Óscar Gastón Naranjo Arias (20 February 1931 – 10 February 1971) was a Chilean physician and politician. He served as a deputy between 1964 and 1969.

==Biography==
Son of deputy Óscar Naranjo Jara and Ema Arias Ortega, he completed his primary studies at the Liceo de Hombres of Curicó. He later studied medicine at the University of Chile, graduating in 1958 as a surgeon, and specializing in pediatrics.

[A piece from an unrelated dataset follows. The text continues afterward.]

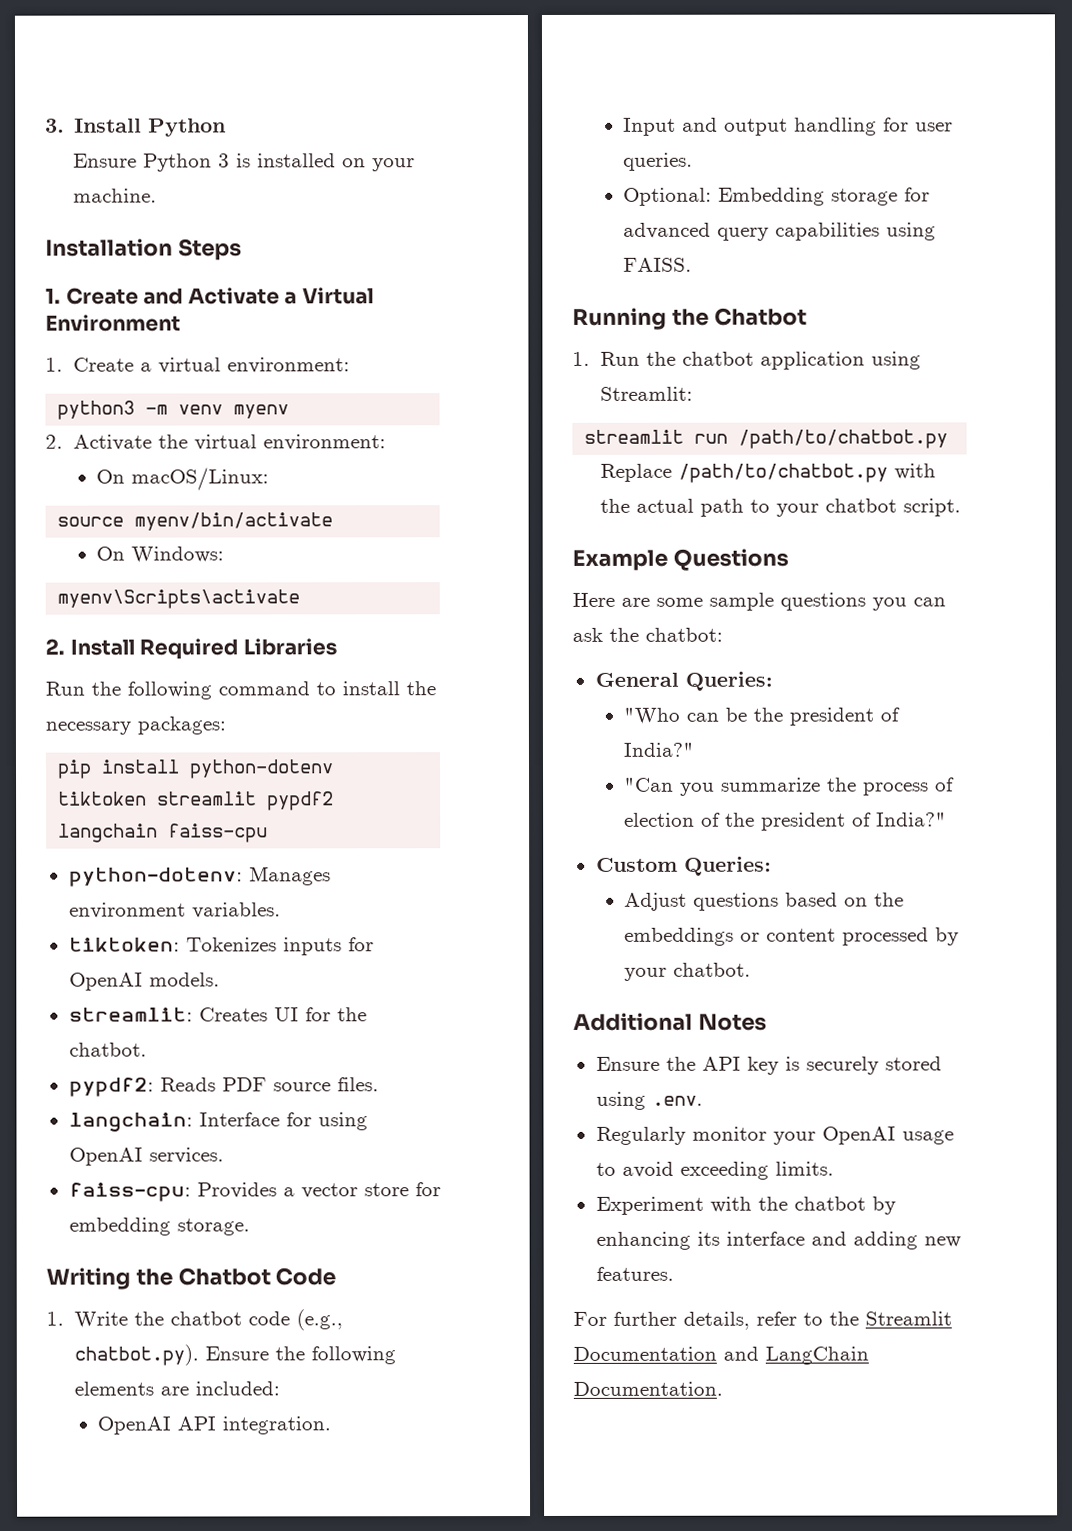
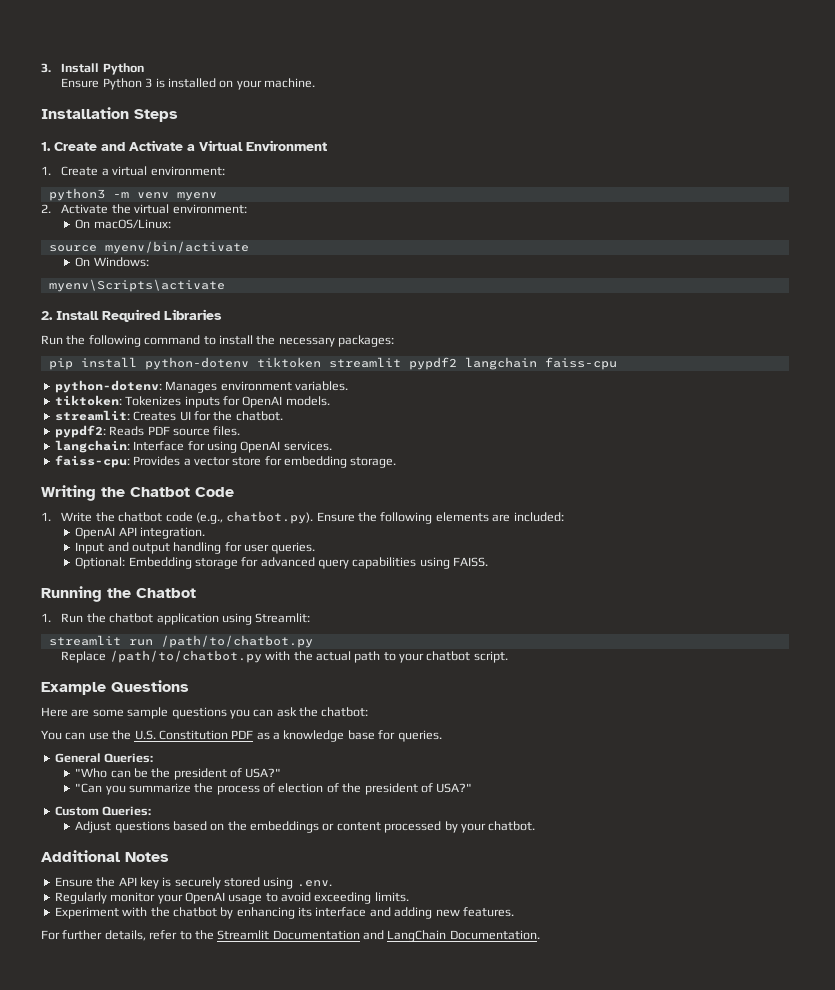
+ You can use the U.S. Constitution PDF as a knowledge base for queries.
- "Who can be the president of India?"
+ "Who can be the president of USA?"
- "Can you summarize the process of election of the president of India?"
+ "Can you summarize the process of election of the president of USA?"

He worked in the hospitals of Curicó and Molina, and also within the National Health Service.

On 2 January 1960 he married María Eugenia Ostoic, with whom he had three children: Óscar Ricardo, María Eugenia and Pedro Pablo.

Naranjo Arias died in Santiago on 10 February 1971 of a gastric hemorrhage, ten days before his 40th birthday.

==Political career==
In 1961, he was elected alderman of Curicó as a member of the Socialist Party (PS).

His major political breakthrough came in the 1964 by-election, known as the «Naranjazo». Following the death of his father, who had occupied a seat in the Chamber of Deputies, new elections were held on 15 March 1964. Running as a candidate of the Frente de Acción Popular, Naranjo won with 39.2% of the vote.

In the 1965 parliamentary election, he was re-elected deputy for the Departmental District of Curicó and Mataquito, serving on various committees.

In 1967 he joined the Popular Socialist Union (USOPO), a splinter of the Socialist Party led by Ramón Silva Ulloa and Raúl Ampuero.